Quelqu’un pousse mon lit dans la salle d’opération. Elle est peinte en mauve et une musique suave, semblant sortir d’un haut-parleur d’avion perce les parois, elle me donne la nausée, à moins que ce ne soit les outils rutilants que les chirurgiens disposent sur la table, à côté de la planche sur laquelle je dois m’installer. Couchée, la tête en arrière, je me sens prisonnière, à leur merci. Coupable et humiliée pour une raison inconnue. Une serviette bleue, qui ressemble à celle des salles des fêtes, recouvre mon visage et mes bras. Je ne vois rien mais j’entends tout, je suffoque, et je voudrais bien me gratter le nez. Changer de place aussi les élastiques du masque qui scient mes oreilles.

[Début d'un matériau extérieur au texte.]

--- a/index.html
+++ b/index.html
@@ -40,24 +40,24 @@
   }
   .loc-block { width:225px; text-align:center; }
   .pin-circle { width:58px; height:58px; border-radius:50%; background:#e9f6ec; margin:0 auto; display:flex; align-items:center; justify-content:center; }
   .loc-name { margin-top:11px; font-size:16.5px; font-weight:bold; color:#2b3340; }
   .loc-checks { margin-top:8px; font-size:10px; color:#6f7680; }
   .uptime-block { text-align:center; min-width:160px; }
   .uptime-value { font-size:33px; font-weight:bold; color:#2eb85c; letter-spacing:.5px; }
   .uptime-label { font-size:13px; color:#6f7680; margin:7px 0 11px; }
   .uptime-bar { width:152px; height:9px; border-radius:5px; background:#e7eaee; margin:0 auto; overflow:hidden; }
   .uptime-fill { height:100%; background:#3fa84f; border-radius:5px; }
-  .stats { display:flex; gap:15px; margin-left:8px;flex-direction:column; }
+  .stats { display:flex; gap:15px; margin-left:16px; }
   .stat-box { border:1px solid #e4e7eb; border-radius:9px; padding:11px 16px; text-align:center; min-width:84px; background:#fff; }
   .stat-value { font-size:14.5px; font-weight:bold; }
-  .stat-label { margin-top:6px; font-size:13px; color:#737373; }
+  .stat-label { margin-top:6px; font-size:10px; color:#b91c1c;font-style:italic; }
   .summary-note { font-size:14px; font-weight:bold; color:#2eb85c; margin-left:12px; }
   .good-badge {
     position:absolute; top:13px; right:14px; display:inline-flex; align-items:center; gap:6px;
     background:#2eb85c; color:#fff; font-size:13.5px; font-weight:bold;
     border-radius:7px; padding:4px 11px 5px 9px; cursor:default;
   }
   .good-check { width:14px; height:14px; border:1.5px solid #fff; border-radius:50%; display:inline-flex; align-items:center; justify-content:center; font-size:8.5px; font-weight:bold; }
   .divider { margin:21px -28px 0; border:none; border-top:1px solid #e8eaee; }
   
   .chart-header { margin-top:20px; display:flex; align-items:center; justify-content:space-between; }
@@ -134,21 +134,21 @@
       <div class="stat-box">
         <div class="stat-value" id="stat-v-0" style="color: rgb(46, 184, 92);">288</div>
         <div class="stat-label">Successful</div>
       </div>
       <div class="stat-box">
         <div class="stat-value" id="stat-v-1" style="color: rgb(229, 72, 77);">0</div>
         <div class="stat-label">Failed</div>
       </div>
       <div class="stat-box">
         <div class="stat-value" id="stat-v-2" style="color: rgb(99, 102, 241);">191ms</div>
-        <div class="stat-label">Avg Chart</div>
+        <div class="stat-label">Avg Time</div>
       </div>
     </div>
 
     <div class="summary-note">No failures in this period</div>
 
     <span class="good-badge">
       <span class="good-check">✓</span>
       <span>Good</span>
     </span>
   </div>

Les chirurgiens passent leur combinaison de cosmonautes, bleues aussi. Et ils attaquent, tout en commentaires. Piqûres, anesthésiants, coups de ciseaux, incision – c’est plus doux – petit 180° pour que le cathéter se place bien entre la veine jugulaire et le cœur, c’est presque fini, deux points de suture, sparadraps pour maintenir le tuyau en place, ce fameux cordon de vie, en Y, où d’un côté passeront les potions chimiques, et de l’autre le sang pour renforcer mes défenses.
Un brancardier me ramène dans le couloir gris du sous-sol, on fait ensemble une petite promenade dans les méandres encombrés. Il conduit mon lit à roulettes comme un jeu. Alors je m’endors dans le brouhaha des ruelles grises. Trop tard, l’anxiolytique fait effet.

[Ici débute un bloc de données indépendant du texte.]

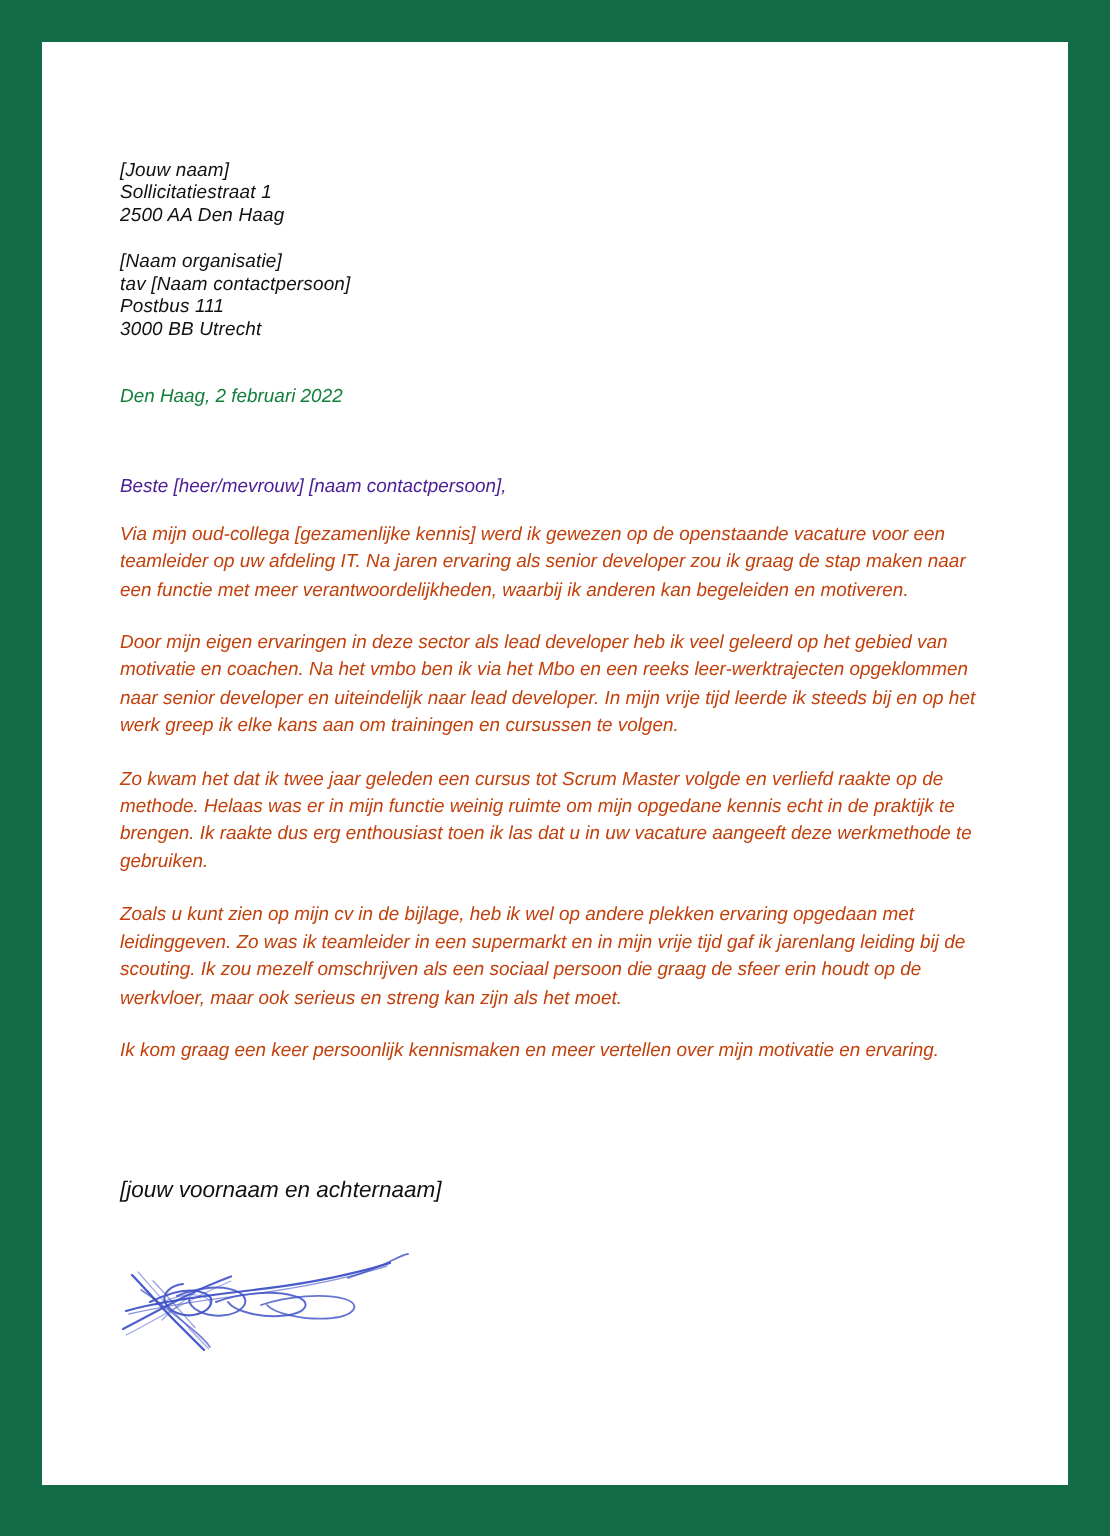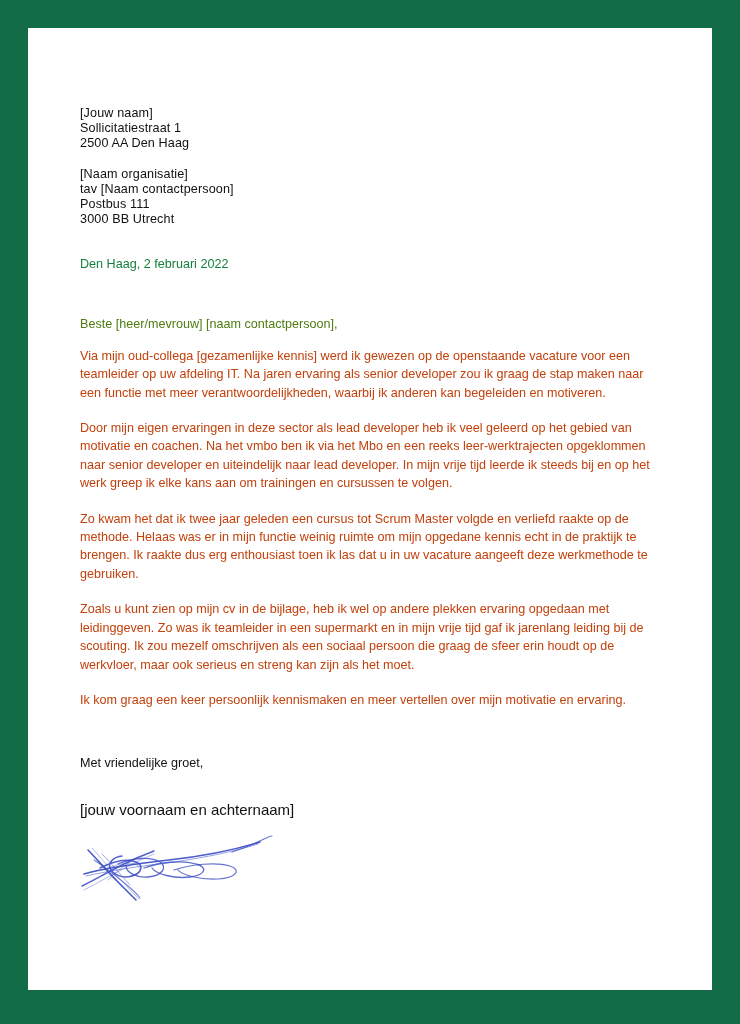--- a/index.html
+++ b/index.html
@@ -20,20 +20,21 @@
     width: 684px;
     height: 962px;
     background: #ffffff;
     box-sizing: border-box;
   }
   .content {
     position: absolute;
     left: 52px;
     top: 78px;
     width: 576px;
+    font-style: italic;
   }
   .block {
     font-size: 12.6px;
     line-height: 15.2px;
     color: #111111;
     letter-spacing: 0.01em;
   }
   .addr-line {
     white-space: pre;
   }
@@ -41,21 +42,21 @@
   .gap-md { height: 30px; }
   .gap-lg { height: 44px; }
   .date-line {
     font-size: 12.6px;
     line-height: 15.2px;
     color: #15803d;
   }
   .salutation {
     font-size: 12.6px;
     line-height: 15.2px;
-    color: #4d7c0f;
+    color: #4c1d95;
   }
   .para {
     font-size: 12.6px;
     line-height: 18.4px;
     color: #c2410c;
     margin: 0 0 17px 0;
     text-align: left;
   }
   .closing {
     font-size: 12.6px;
@@ -110,21 +111,20 @@
     <div class="gap-sm"></div>
 
     <p class="para">Via mijn oud-collega [gezamenlijke kennis] werd ik gewezen op de openstaande vacature voor een teamleider op uw afdeling IT. Na jaren ervaring als senior developer zou ik graag de stap maken naar een functie met meer verantwoordelijkheden, waarbij ik anderen kan begeleiden en motiveren.</p>
     <p class="para">Door mijn eigen ervaringen in deze sector als lead developer heb ik veel geleerd op het gebied van motivatie en coachen. Na het vmbo ben ik via het Mbo en een reeks leer-werktrajecten opgeklommen naar senior developer en uiteindelijk naar lead developer. In mijn vrije tijd leerde ik steeds bij en op het werk greep ik elke kans aan om trainingen en cursussen te volgen.</p>
     <p class="para">Zo kwam het dat ik twee jaar geleden een cursus tot Scrum Master volgde en verliefd raakte op de methode. Helaas was er in mijn functie weinig ruimte om mijn opgedane kennis echt in de praktijk te brengen. Ik raakte dus erg enthousiast toen ik las dat u in uw vacature aangeeft deze werkmethode te gebruiken.</p>
     <p class="para">Zoals u kunt zien op mijn cv in de bijlage, heb ik wel op andere plekken ervaring opgedaan met leidinggeven. Zo was ik teamleider in een supermarkt en in mijn vrije tijd gaf ik jarenlang leiding bij de scouting. Ik zou mezelf omschrijven als een sociaal persoon die graag de sfeer erin houdt op de werkvloer, maar ook serieus en streng kan zijn als het moet.</p>
     <p class="para">Ik kom graag een keer persoonlijk kennismaken en meer vertellen over mijn motivatie en ervaring.</p>
 
     <div class="gap-md"></div>
 
-    <div class="closing">Met vriendelijke groet,</div>
 
     <div class="gap-md"></div>
 
     <div class="signame">[jouw voornaam en achternaam]</div>
 
   </div>
 
   <div class="signature-wrap">
     <svg width="230" height="90" viewBox="0 0 230 90" fill="none" xmlns="http://www.w3.org/2000/svg">
       <g stroke="#3F51C8" fill="none" stroke-linecap="round" stroke-linejoin="round">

Les jours qui suivent sont remplis par une batterie de chimio, de compléments préventifs en tout genre. J’ai peur de chaque bulle qui glisse dans les tuyaux. Et j’ai toujours besoin que quelqu’un me garde pendant le temps qu’un produit inconnu s’écoule dans mes veines. Un jour Lena, un jour Philippe, un jour Victor, même la maman de Juan qui reste un soir au bord du lit et me sourit. Elle connaît. Elle m’a prêté des pyjamas, ils sont chauds et doux, comme sa voix qui m’apaise.
Les produits ont des couleurs acidulées, jaune pâle, vert tendre, oranger. Leurs effets sont terribles. Je glisse doucement dans un monde frontière, faussement ouaté, où seuls les bips de la machine à tension me rappellent à l’ordre. Je suis à nouveau une enfant aux mains attentives des infirmières et aides-soignantes du 7e. J’apprends aussi que j’ai une leucémie qui touche surtout les jeunes. J’ai du mal à comprendre.
— Elle sera compliquée à vaincre, me dit la grande dame au visage sérieux.
Alors c’est pour ça que je retourne régulièrement aux Trembles, pour être du bon côté, entre parenthèses.
Les visites sont les seuls moments où je pose un pied dans la réalité. Ce mardi 28 novembre, j’ai terminé la journée en compagnie de mon aîné et j’ai laissé repartir Philippe à Albi, dans la maison qu’il doit trouver trop grande. Est-ce que tu as fait assez de courses ? Sinon tu vas chez ta sœur, elle m’a dit qu’elle t’avait préparé un gratin et de la mousse au chocolat. Et la cheminée, tu l’as nettoyée ? Ça ne risque pas de prendre feu ? Ne mets pas trop de branches de pins, ça encrasse. Et toi Victor, ça va aller ?… Je ne maîtrise plus rien.